After I was given permission to teach the Zen curriculum independently, my husband, who is also a climate scientist, and I moved to Boulder, Colorado. I was desperate to find ways to inspire my sangha members there to get involved in taking “climate actions.” Together, with the wider Buddhist community in Boulder, we did some of the earliest experiments in the US with forming an Ecodharma community that tried to bring together Buddhism with climate action. People cared passionately about the climate crisis and, in some cases, had been meditating for decades. But they felt paralyzed, in a large part, by the emotional impact of the tragedies on their nervous systems. 

In the years that followed, I would meet Buddhist scholar and environmental activist Joanna Macy as well as my grief ceremony teacher Beth Garrigus. Their imaginative communal work around releasing grief and rage was life-changing for me and connected the two preoccupations of my life. Their guidance made it clear that to address the root causes of slavery, genocide, and ecocide, the emotions around these issues must be fiercely, wisely, and lovingly brought into dharma spaces.

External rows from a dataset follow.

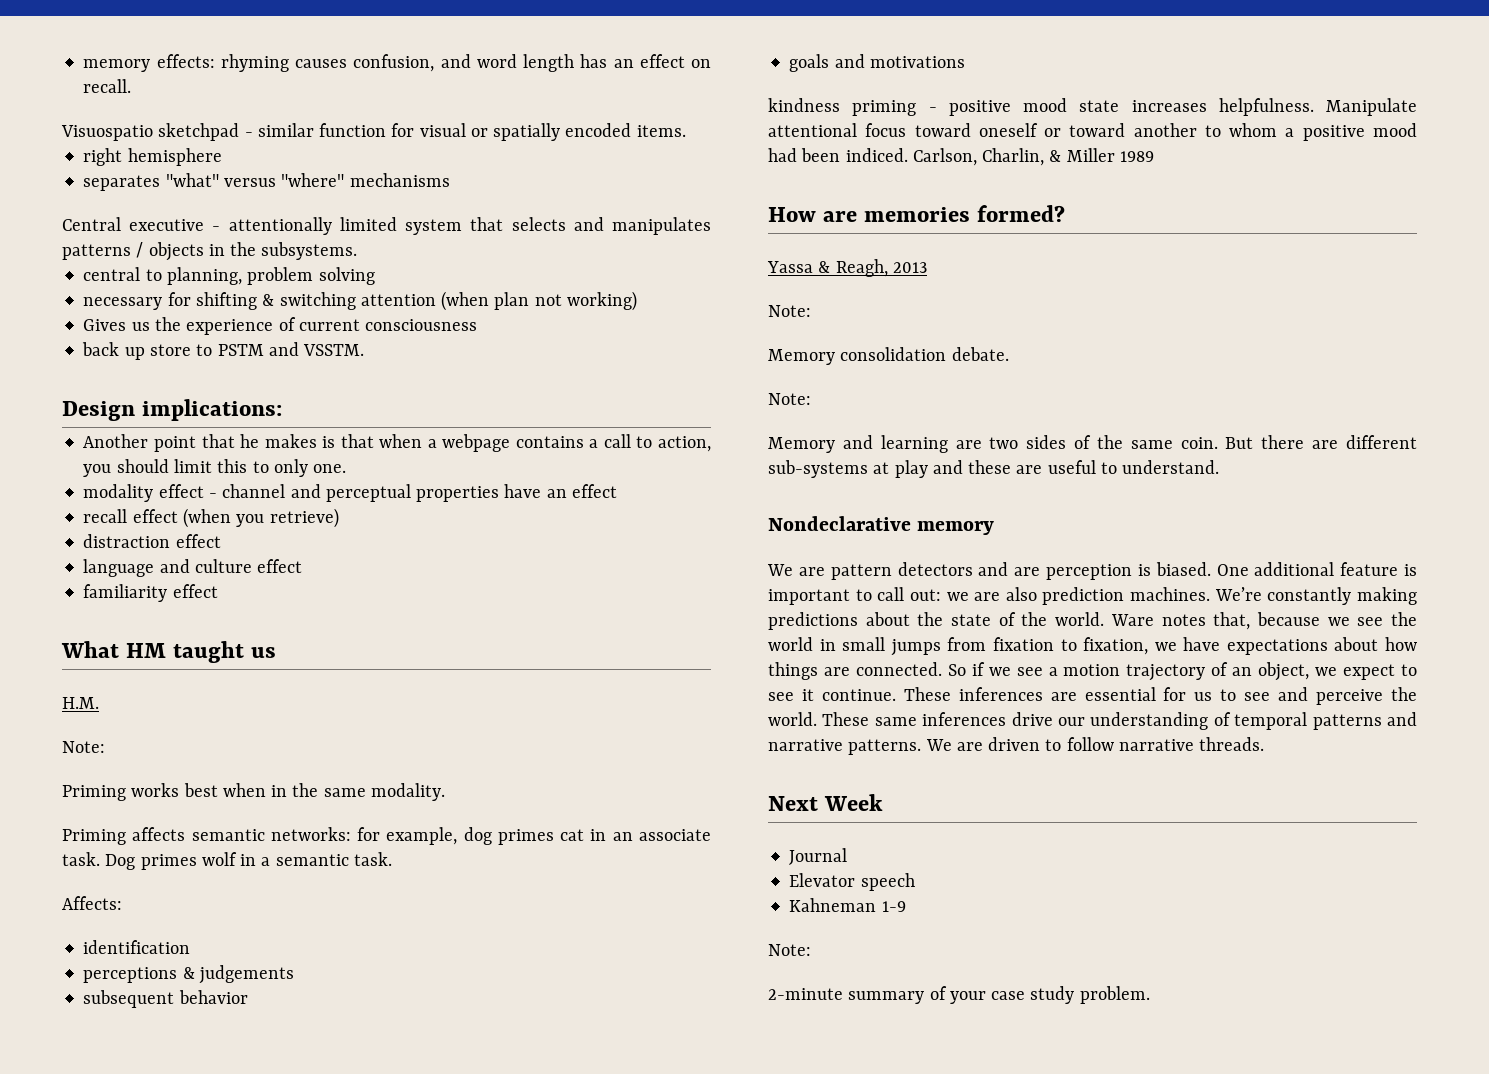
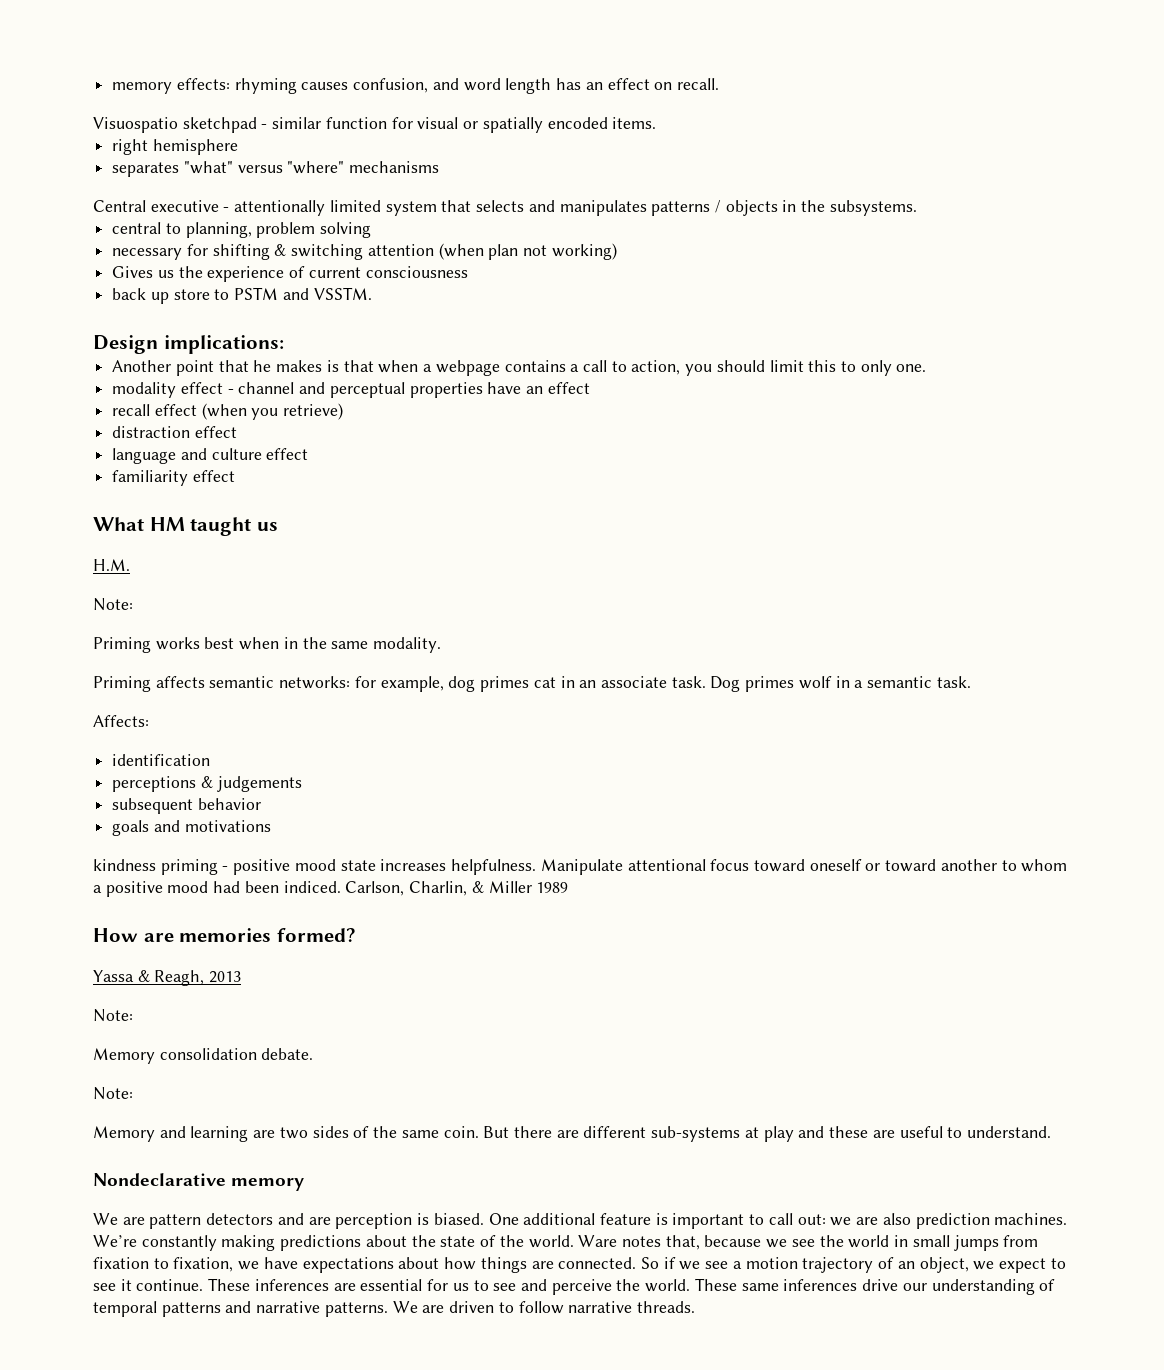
[768,794,884,811] [789,848,848,865] [789,873,915,891] [789,898,906,912] [768,944,811,956] [768,986,1150,1004] // Next Week // Journal // Elevator speech // Kahneman 1-9 // Note: // 2-minute summary of your case study problem. -> (695, 1307) none

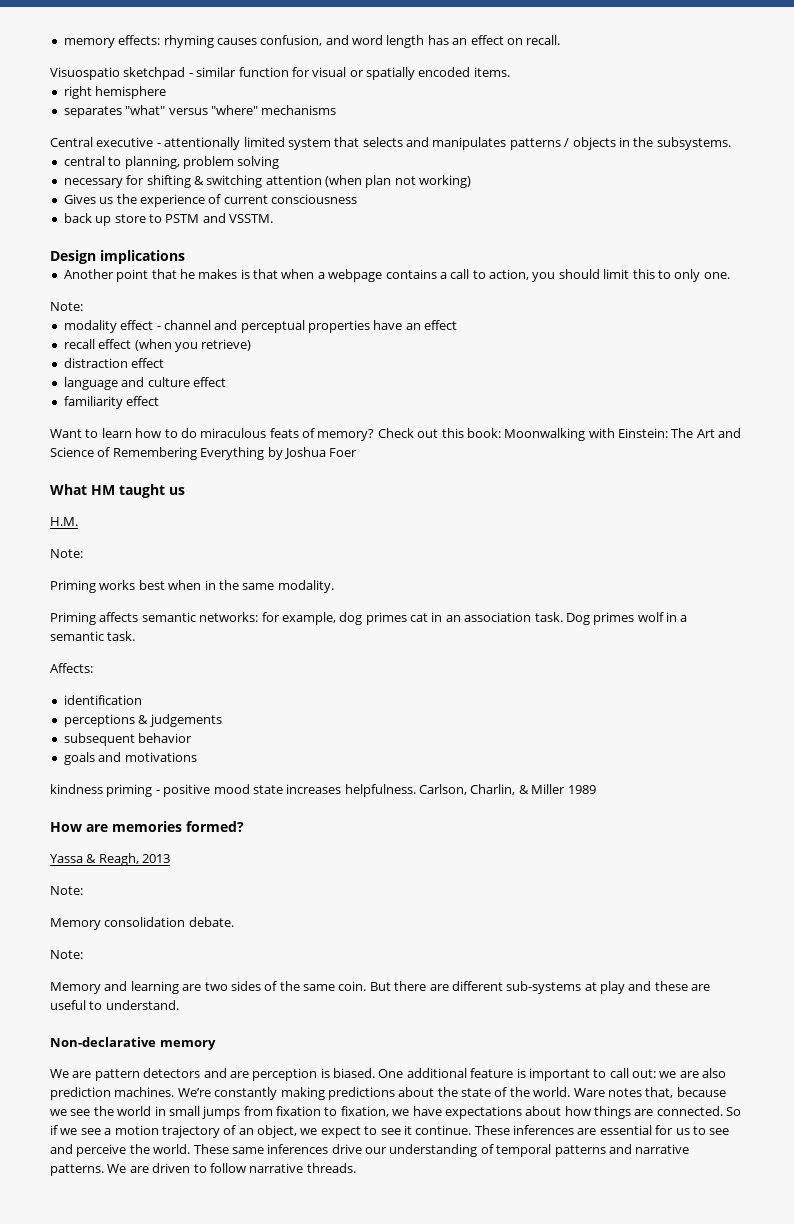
[163,335,284,354] implications: -> [100,250,185,264] implications
(927, 368) none -> [50,302,83,311] // Note:
(235, 476) none -> [50,428,742,441] [50,447,358,460] // Want to learn how to do miraculous feats of memory? Check out this book: Moonwalking with Einstein: The Art and Science of Remembering Everything by Joshua Foer
[600,676,667,688] associate -> [464,612,532,622] association
[540,859,1068,875] [93,881,341,897] Manipulate attentional focus toward oneself or toward another to whom a positive mood had been indiced. -> (416, 790) none
[93,1173,226,1186] Nondeclarative -> [50,1037,156,1047] Non-declarative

Even today, my climate grief and fear affect me to the core. I’m not the only scientist who loses sleep after spending my days looking at the latest climate research data—every time I hear news of the climate emergency, whether that of the Atlantic Ocean’s circulation slowing down or frozen methane melting near the Arctic Circle, it feels like a shocking blow to my body. My climate grief is also deeply entangled with what I know will happen to India, my homeland, and other places of emerging economies in Africa, Latin America, and Asia, as global temperatures soar and weather patterns are further disrupted. The people who have contributed the least to the climate crisis, whose wise indigenous cultures have been plundered to create hyper-individualistic economies, and who have the least financial resources to manage their local waters, air, and soils are already suffering the most. It is shameful that instead of joining hands to face the climate derangement, the current global geopolitical order is inflicting gory violence upon people in the Middle East, where everyone will be displaced by ongoing global heating in the next few decades. 

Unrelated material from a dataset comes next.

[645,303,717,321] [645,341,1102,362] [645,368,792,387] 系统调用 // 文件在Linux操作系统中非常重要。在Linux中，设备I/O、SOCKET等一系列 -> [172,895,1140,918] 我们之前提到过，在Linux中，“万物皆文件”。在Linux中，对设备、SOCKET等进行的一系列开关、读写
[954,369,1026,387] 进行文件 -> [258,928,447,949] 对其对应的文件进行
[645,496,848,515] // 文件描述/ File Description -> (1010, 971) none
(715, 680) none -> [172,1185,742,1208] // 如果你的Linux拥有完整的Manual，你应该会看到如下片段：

Reading this, you might want to take a deep breath and even allow for tears. Some of my fellow scientists are already regularly dealing with panic attacks and chronic depression because of the nature of our work. When climate scientists, social justice advocates, firefighters, or other frontline crisis managers, journalists, mothers, or really anyone who cares about the state of our world, are processing the shock of yet another awful headline, we need communities to release our tears, make sounds, and shake our bodies before we can sit down for long hours of silent meditation or take truly radical actions.

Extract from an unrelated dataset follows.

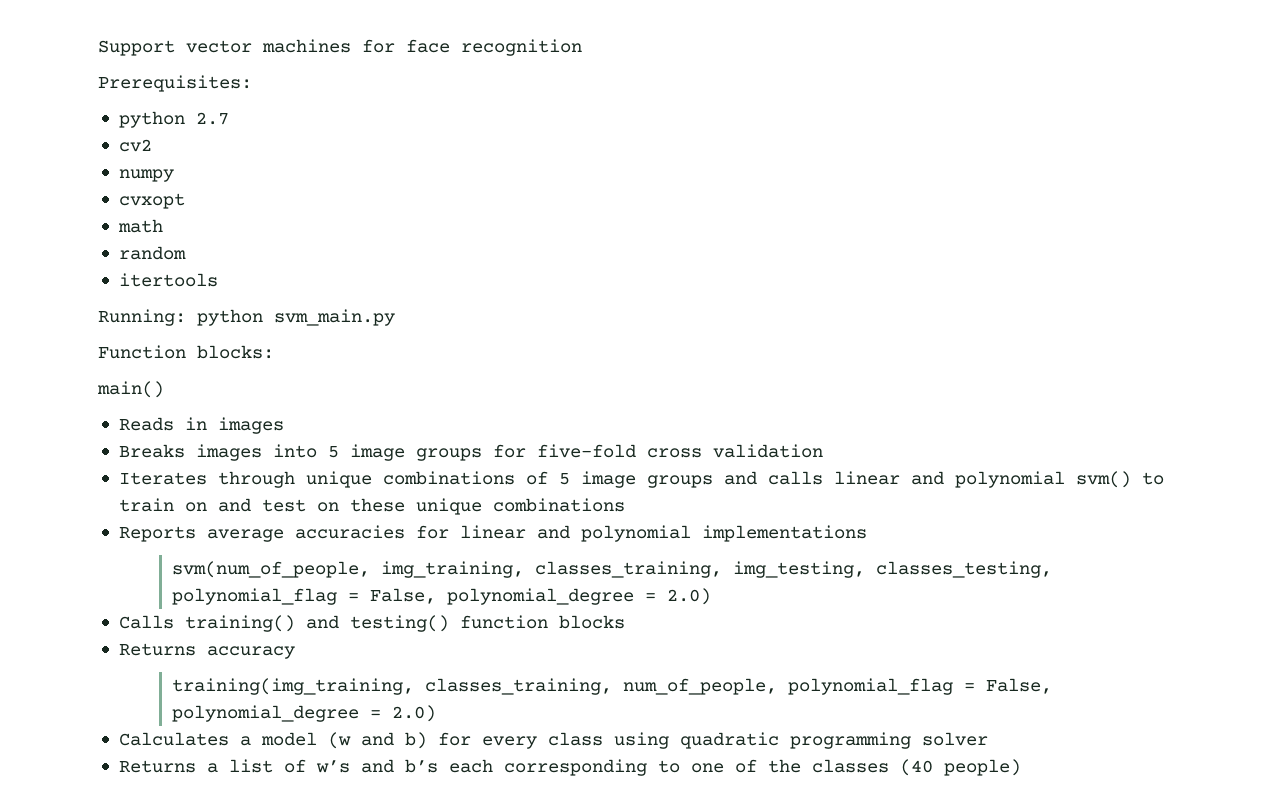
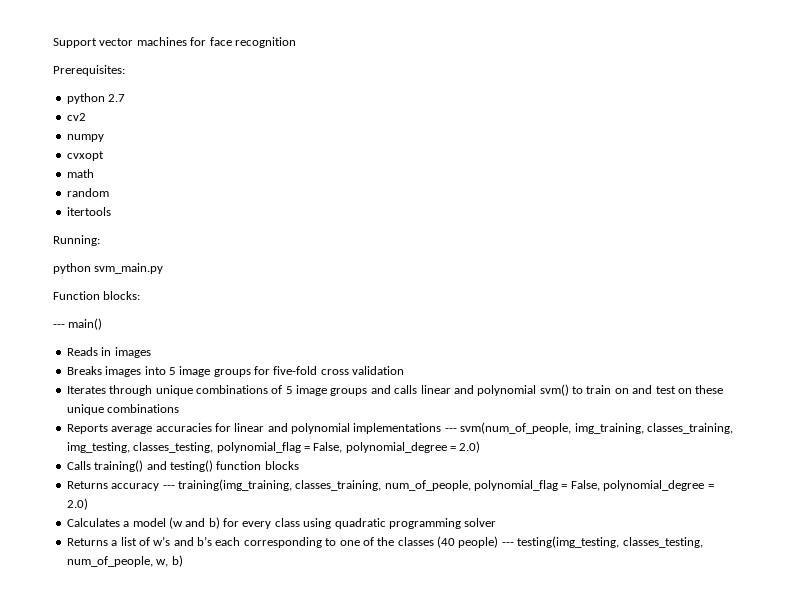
(186, 317) none -> (100, 240) //
(274, 352) none -> [53,324,65,328] ---
(867, 533) // -> [444,428,457,432] ---
(295, 652) // -> [162,485,175,489] ---
(1021, 767) none -> [501,536,703,548] [66,555,183,567] --- testing(img_testing, classes_testing, num_of_people, w, b)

You might say only trained psychotherapists should hold the role of holding space for grief and rage. We, unfortunately, don’t have enough skilled and loving psychotherapists in this country or around the world to help deal with the layers of interlocking traumas that we are already dealing with on our planet. And we certainly won’t have enough of them as fears of climate induced collapse escalate. Most crucially, if we wish to step into our collective and creative agency as a community, nothing works better than being vulnerable together. Our sanghas sorely need to develop their own capacities to help their communities recognize, express, release, and accept our pain. Thankfully, there are already a number of Buddhist leaders, including those trained by beloved elder Joanna Macy, who can bring grief and rage ceremonies to dharma communities. Let us explore these possibilities.

We are experiencing an epidemic of social loneliness, and therefore numbness, around our climate grief and other traumas perpetuated by the global systems of oppression.  My years of experience facilitating grief ceremonies tells me that when we grieve and rage wisely, in a circle of belonging, we feel safer. Much like Kisagomati, when we grieve collectively within our communities, we come to insights and understanding; we build our power, and our collective ancestral resilience and the seeds of courage necessary for collective action can blossom.